• Goal of the exercise: Begin at the line below that has "(420, 92) none -> [18,216,49,227] '''diff" and stop after the line that has "(527, 124) none -> [162,253,202,263] in red". Please restate only those lines, word for word.

(Dataset excerpts)
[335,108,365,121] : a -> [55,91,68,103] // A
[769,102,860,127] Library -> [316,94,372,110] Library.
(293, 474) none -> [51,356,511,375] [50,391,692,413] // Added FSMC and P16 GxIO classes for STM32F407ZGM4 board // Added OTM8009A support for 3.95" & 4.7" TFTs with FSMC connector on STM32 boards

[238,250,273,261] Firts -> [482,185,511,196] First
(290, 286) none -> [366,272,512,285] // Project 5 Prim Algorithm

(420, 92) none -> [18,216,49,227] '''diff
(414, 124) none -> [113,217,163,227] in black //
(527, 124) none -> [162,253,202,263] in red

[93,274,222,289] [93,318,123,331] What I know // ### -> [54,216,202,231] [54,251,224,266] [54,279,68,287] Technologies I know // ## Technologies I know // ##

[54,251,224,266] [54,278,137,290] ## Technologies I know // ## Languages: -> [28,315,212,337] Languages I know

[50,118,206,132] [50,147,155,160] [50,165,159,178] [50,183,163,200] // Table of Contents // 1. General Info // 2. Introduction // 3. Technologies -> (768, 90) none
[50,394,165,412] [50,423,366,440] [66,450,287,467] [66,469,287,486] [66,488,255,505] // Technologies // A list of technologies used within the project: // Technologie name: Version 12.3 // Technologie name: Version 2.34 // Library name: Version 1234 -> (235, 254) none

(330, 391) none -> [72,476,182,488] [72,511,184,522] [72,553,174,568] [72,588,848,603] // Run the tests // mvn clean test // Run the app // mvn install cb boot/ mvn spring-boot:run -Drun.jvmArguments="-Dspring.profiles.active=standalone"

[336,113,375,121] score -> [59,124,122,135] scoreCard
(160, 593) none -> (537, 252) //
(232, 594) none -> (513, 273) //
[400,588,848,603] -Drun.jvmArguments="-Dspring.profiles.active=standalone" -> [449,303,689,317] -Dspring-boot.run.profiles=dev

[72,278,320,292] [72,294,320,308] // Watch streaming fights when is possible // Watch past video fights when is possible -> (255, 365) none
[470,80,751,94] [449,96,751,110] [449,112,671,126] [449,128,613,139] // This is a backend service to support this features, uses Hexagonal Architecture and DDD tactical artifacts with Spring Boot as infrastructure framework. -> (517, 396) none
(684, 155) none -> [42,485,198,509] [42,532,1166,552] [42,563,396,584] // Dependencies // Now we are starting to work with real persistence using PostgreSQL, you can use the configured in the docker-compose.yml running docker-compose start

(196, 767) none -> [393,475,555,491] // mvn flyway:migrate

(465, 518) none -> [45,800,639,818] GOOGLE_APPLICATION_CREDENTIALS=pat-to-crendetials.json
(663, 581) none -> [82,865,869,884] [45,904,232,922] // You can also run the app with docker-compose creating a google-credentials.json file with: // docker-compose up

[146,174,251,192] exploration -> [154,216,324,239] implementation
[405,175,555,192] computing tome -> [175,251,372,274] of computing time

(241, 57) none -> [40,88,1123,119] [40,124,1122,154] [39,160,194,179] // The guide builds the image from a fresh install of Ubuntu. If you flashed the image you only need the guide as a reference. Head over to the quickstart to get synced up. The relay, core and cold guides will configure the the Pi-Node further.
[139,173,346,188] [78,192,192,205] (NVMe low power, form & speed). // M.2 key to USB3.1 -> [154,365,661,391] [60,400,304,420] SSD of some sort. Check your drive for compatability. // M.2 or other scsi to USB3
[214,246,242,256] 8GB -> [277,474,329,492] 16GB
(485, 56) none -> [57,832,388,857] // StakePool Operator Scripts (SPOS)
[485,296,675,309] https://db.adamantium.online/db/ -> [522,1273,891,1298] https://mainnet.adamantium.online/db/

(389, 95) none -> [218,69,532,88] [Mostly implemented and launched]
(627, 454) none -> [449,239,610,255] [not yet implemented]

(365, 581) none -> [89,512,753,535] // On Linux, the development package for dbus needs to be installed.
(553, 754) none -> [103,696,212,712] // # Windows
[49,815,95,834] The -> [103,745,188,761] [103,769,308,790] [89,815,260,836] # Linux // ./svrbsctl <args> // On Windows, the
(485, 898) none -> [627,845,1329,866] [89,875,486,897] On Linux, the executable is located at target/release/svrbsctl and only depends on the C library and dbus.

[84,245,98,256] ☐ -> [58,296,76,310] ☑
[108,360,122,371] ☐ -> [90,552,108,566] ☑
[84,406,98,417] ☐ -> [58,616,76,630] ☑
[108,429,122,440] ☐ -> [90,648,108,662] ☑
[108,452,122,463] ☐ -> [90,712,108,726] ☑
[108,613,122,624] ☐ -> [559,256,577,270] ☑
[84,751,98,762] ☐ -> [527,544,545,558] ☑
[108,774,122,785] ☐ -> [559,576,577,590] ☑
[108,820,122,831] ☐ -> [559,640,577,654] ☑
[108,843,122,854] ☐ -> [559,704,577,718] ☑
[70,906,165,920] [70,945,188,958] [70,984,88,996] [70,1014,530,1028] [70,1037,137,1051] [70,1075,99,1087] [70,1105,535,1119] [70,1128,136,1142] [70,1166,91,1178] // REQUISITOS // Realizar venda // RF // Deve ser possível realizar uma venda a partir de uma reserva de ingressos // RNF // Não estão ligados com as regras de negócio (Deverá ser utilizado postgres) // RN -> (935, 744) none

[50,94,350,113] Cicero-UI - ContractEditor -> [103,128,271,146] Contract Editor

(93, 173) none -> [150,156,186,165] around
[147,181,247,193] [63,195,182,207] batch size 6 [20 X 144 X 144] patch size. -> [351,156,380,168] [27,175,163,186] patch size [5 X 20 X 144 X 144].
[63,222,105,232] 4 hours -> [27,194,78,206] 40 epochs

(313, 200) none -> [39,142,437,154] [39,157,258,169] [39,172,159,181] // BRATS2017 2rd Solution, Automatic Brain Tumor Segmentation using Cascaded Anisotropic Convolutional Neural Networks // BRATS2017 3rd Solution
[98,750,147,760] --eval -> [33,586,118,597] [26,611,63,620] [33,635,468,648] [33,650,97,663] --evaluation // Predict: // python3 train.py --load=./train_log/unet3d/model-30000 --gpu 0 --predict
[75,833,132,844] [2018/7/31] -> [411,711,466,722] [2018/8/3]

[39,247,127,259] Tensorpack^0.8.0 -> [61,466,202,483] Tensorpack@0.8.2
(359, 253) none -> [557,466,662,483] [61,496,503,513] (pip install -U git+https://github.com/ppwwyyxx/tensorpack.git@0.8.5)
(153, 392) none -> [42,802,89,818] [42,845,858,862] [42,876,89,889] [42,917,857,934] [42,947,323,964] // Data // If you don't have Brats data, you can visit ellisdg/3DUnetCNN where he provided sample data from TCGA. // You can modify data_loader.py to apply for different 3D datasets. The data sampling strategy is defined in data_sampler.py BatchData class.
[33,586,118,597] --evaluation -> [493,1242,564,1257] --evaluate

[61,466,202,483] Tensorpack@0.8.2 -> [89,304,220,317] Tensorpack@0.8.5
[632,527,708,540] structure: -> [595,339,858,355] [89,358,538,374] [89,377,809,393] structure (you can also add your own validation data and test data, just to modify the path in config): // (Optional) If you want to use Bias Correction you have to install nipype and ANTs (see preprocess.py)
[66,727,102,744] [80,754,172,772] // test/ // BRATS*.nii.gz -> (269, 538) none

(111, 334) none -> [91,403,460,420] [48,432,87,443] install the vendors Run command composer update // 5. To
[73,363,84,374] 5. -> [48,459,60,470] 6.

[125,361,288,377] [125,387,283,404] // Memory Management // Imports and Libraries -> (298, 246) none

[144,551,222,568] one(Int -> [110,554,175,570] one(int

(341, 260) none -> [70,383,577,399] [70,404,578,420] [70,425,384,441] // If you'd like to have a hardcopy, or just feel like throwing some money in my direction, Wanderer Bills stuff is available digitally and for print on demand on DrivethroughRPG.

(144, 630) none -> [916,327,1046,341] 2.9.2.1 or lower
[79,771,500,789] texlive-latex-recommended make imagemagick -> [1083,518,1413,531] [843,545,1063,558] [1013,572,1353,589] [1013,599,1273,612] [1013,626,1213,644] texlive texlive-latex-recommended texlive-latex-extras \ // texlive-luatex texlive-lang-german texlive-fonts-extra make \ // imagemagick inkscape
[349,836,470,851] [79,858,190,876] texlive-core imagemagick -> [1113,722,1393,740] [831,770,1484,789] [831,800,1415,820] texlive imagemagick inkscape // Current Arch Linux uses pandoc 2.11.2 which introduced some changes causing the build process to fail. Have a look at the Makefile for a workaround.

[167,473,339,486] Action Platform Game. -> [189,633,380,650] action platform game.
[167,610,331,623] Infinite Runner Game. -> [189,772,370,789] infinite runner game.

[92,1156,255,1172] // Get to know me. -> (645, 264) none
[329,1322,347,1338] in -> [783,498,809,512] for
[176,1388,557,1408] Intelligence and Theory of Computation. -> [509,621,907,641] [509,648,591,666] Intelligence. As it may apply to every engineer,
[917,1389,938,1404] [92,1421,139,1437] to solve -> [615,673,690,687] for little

• Written solution:
(420, 92) none -> [18,216,49,227] '''diff
(414, 124) none -> [113,217,163,227] in black //
(527, 124) none -> [162,253,202,263] in red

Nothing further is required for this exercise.